# [Problem requirements]
From the listing, collect all lines containing the word "formula".

- - -

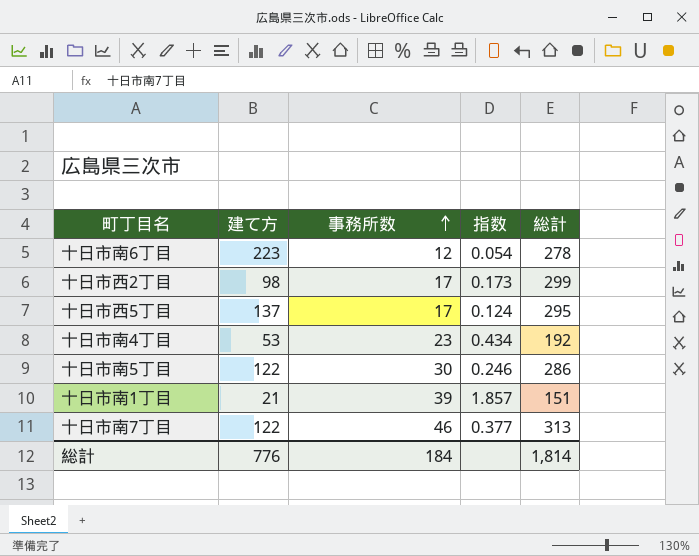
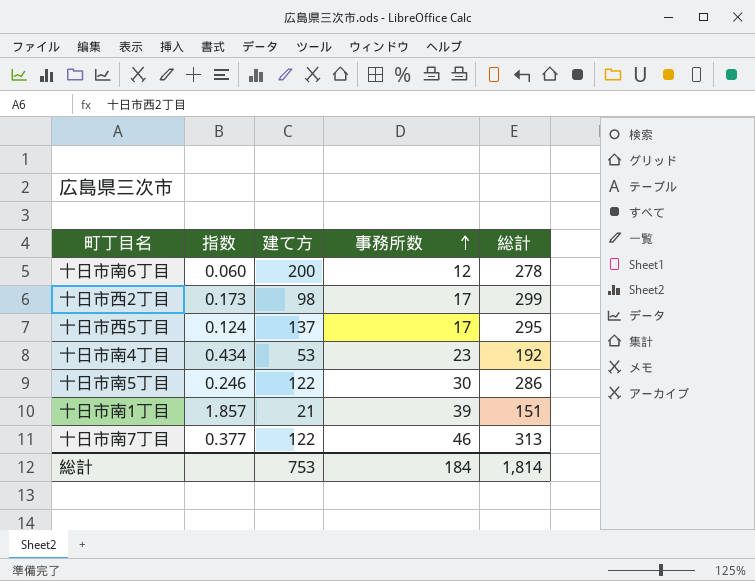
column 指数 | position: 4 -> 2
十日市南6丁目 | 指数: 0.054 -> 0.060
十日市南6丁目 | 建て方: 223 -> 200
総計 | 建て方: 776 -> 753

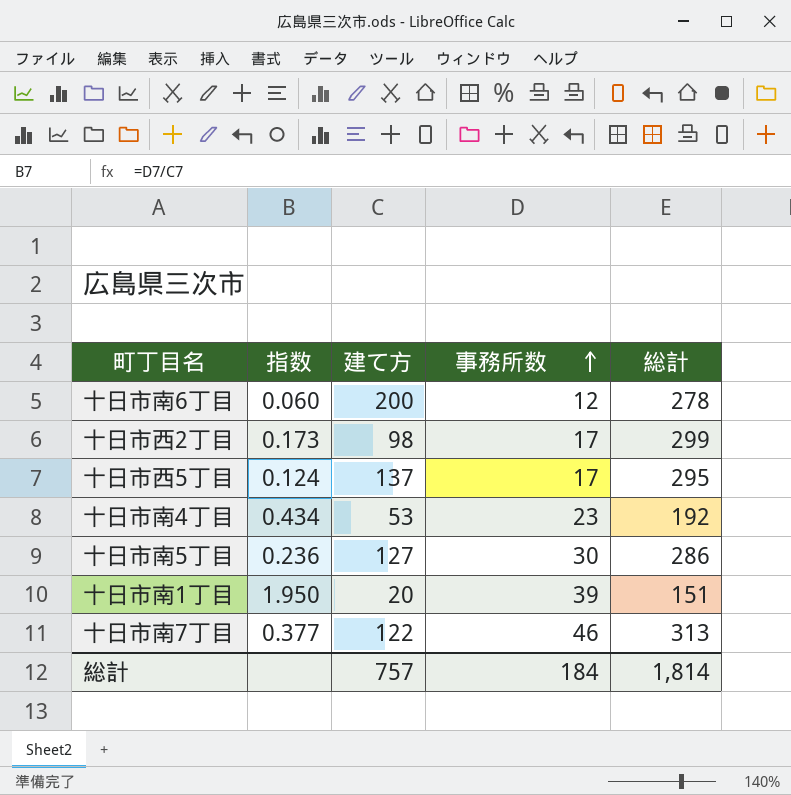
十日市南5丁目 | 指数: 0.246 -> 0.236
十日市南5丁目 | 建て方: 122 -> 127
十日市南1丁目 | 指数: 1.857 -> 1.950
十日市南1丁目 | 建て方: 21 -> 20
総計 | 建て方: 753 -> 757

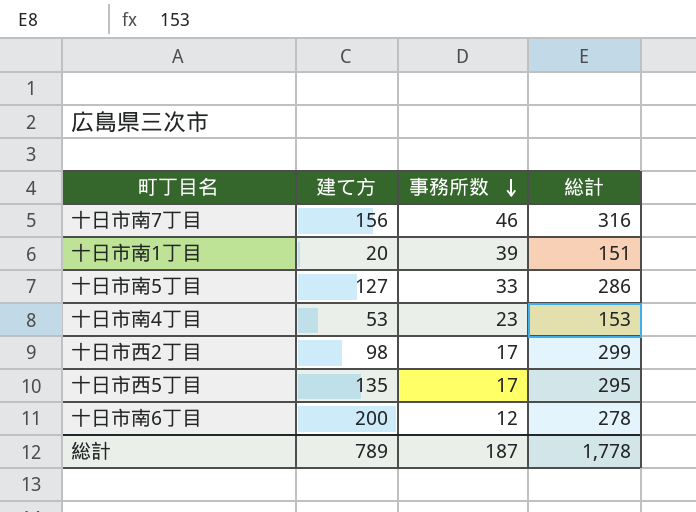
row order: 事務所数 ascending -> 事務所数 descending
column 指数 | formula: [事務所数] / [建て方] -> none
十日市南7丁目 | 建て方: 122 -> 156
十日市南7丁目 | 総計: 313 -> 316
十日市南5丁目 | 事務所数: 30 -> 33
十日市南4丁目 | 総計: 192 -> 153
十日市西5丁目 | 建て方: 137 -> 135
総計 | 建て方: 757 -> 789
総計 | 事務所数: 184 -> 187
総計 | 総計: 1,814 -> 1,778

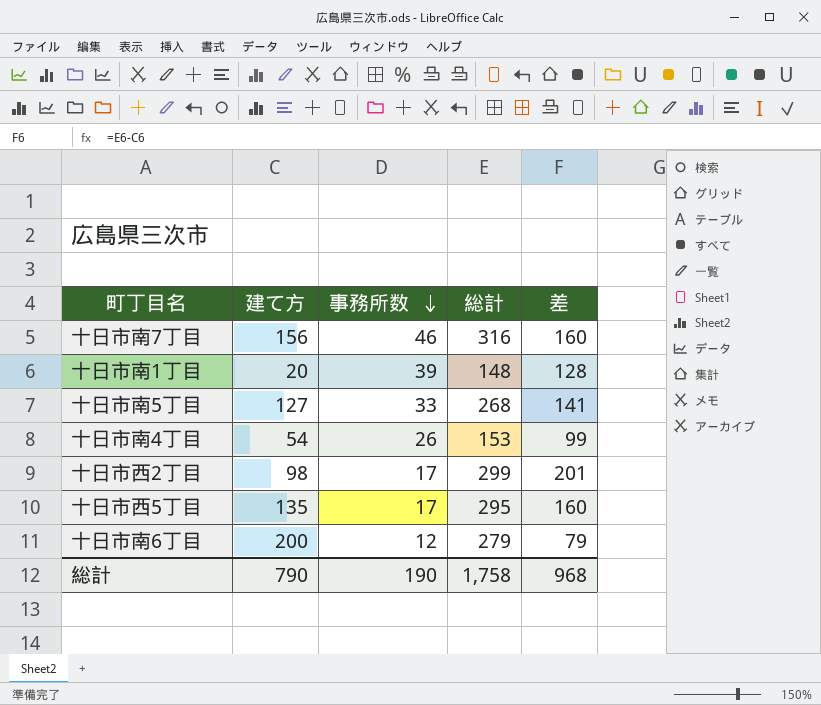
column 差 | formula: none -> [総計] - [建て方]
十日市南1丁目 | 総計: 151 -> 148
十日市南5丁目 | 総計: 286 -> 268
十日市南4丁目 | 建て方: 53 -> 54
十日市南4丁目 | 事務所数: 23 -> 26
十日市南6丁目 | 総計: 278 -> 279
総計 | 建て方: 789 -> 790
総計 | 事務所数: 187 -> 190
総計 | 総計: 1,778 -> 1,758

- - -

# [Answer to this problem]
column 指数 | formula: [事務所数] / [建て方] -> none
column 差 | formula: none -> [総計] - [建て方]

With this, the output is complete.